How to deal with the Union File Systems that use Docker (OverlayFS and AUFS)

Containers are a modern application delivery mechanism (very interesting for software reproduciblity). As I commented in my previous post, undoubtedly the winner hype is Docker. Most of containers developments (e.g. Docker) are supported by the Linux kernel, by using namespaces, cgroups, other technologies… and chroots to the filesystem of the system to virtualize.

Using lightweight virtualization increases the density of the virtualized units, but many containers may share the same base system (e.g. the plain OS with some utilities installed) and only modify a few files (e.g. installing one application of updating the configuration files). And that is why Docker and others use Union File Systems to implement the filesystems of the virtualized units.

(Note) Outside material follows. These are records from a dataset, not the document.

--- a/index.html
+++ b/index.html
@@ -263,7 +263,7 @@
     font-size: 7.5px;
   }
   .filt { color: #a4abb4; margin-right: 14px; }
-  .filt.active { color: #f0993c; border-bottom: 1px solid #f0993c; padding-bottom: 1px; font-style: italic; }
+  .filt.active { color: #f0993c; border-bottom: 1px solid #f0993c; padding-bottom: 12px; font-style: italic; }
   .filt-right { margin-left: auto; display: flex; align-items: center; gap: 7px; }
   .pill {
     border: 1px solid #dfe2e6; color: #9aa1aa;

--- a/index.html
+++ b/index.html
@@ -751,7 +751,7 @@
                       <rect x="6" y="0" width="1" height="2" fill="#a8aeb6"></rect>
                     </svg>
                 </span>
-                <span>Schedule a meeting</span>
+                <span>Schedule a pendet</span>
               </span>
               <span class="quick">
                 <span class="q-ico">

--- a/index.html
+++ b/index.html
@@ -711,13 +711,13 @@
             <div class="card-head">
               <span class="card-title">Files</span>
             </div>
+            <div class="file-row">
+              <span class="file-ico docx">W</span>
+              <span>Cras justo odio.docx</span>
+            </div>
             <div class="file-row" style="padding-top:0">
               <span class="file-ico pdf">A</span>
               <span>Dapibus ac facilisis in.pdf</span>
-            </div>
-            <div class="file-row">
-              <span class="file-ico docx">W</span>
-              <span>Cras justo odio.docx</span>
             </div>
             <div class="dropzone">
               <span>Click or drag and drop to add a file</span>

The recent publication of the NIST “Application Container Security Guide” suggests that “An image should only include the executables and libraries required by the app itself; all other OS functionality is provided by the OS kernel within the underlying host OS. Images often use techniques like layering and copy-on-write (in which shared master images are read only and changes are recorded to separate files) to minimize their size on disk and improve operational efficiency“. This strenghtens the usage of Union File Systems for containers, as Docker has introduced since I remember (AUFS, OverlayFS, OverlayFS2, etc.).

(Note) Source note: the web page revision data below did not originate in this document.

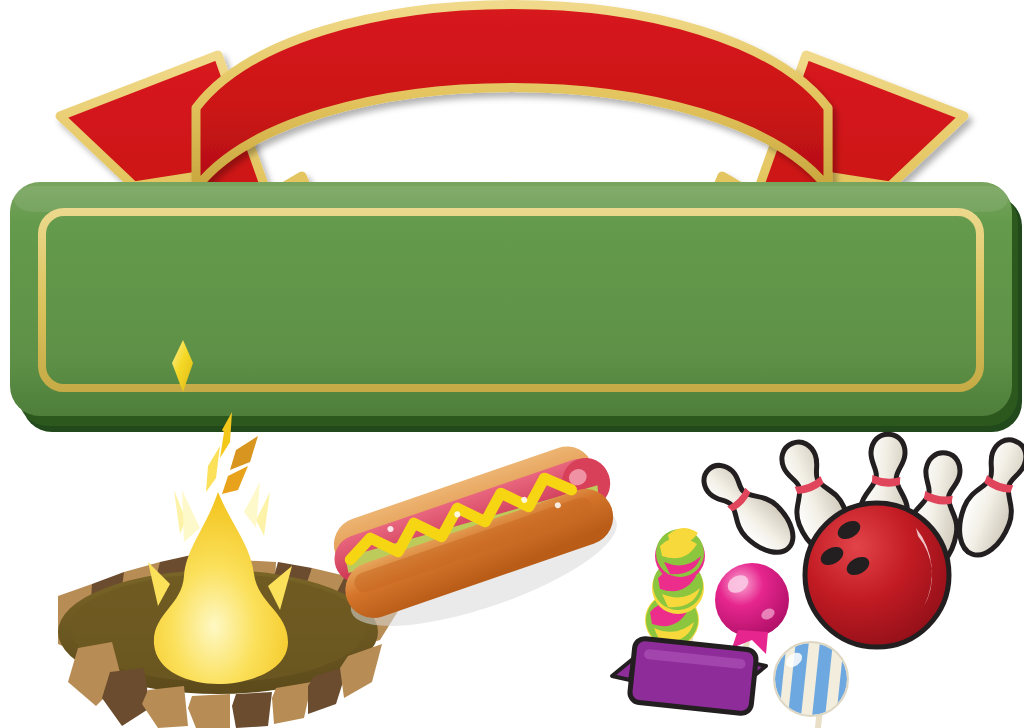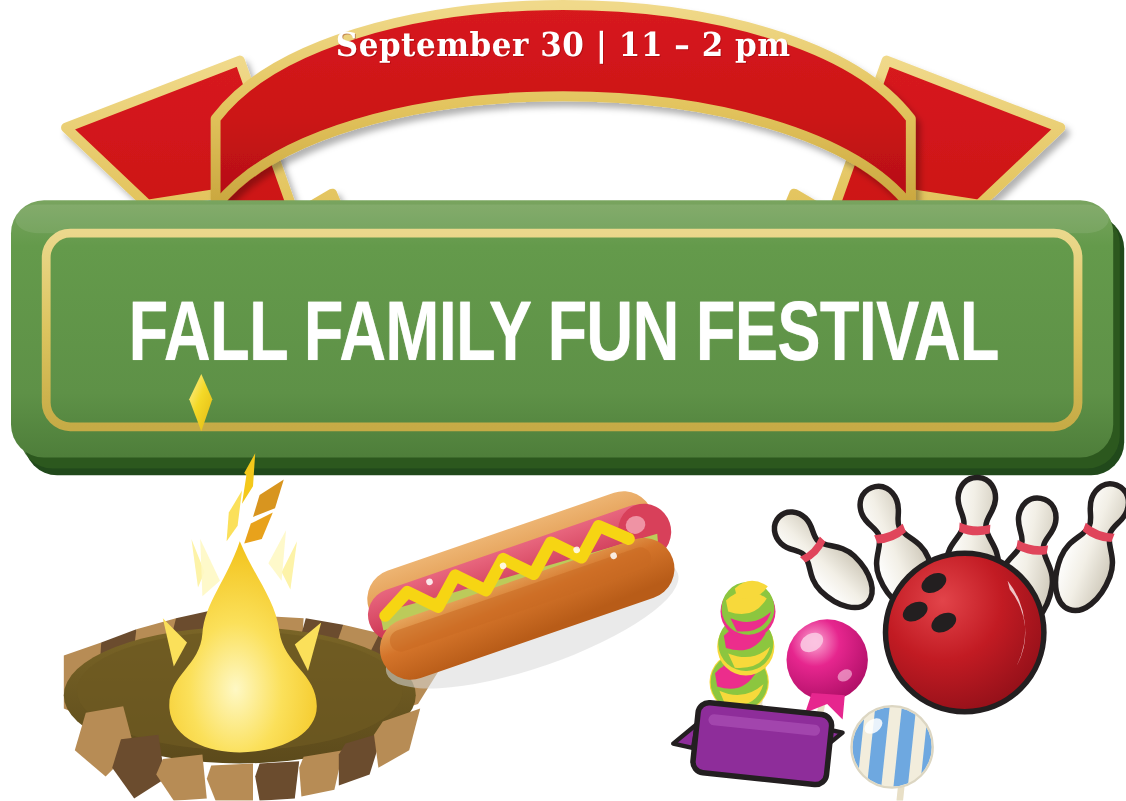--- a/index.html
+++ b/index.html
@@ -127,9 +127,6 @@
     </g>
   </svg>
 
-  <div id="banner-text-wrap">
-    <span id="banner-text">September 30 | 11 – 2 pm</span>
-  </div>
 
   <svg class="layer" viewBox="0 0 1024 728" xmlns="http://www.w3.org/2000/svg">
     <defs>

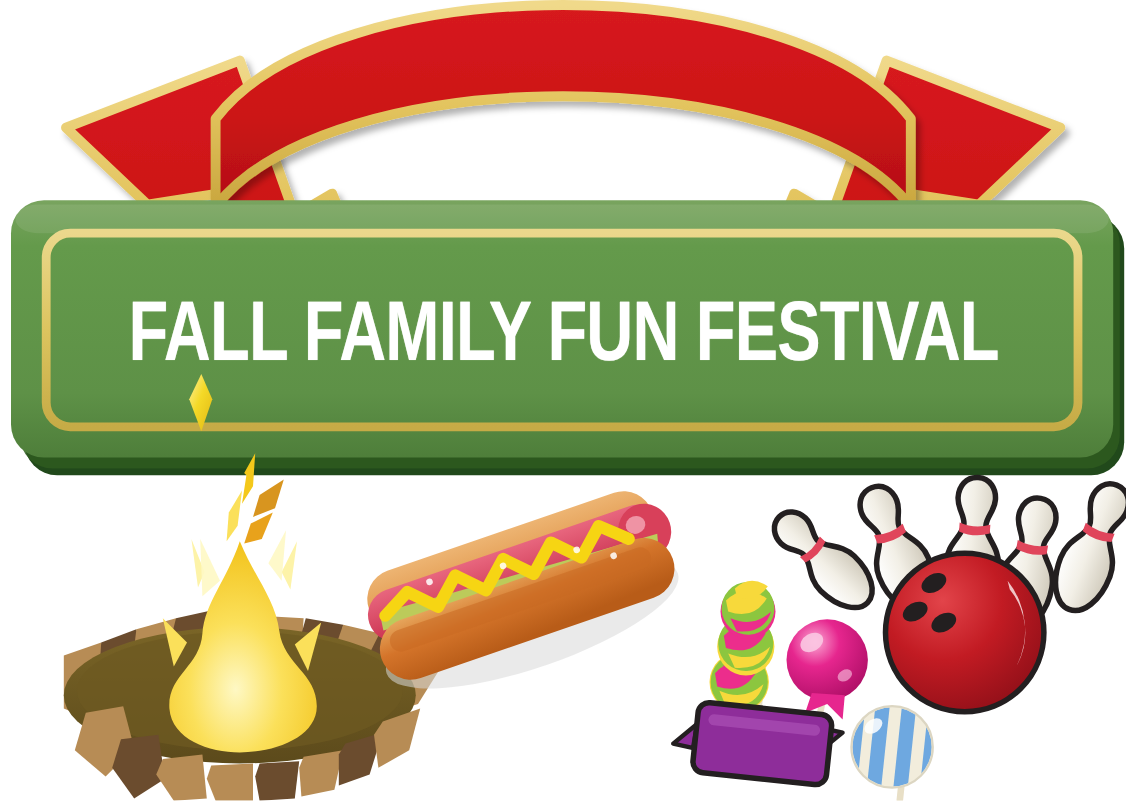--- a/index.html
+++ b/index.html
@@ -160,9 +160,6 @@
     <path d="M 183 340 L 193 363 L 183 392 L 172 363 Z" fill="url(#diaGrad)"></path>
   </svg>
 
-  <div id="title-wrap">
-    <span id="title-text">FALL FAMILY FUN FESTIVAL</span>
-  </div>
 
   <svg class="layer" viewBox="0 0 1024 728" xmlns="http://www.w3.org/2000/svg">
     <defs>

The conclusion is that Union File Systems are actually used in Docker, and I need to understand how to deal with them if anything fails. So this time I learned…

How to deal with the Union File Systems that use Docker (AUFS, OverlayFS and Overlay2)

AUFS

In first place, it is important to know how AUFS works. It is intuitively simple and I think that it is well explained in the Docker documentation. The next image is from the documentation of Docker (just in case that the URL changes):

aufs_layers

The idea is to have a set of layers, which consist of different directory trees, and they are combined to show a single one which is the result of ordered combination of the different directory trees. The order is important, because if one file is present in more than one directory tree, you will only see the version in the “upper layer”.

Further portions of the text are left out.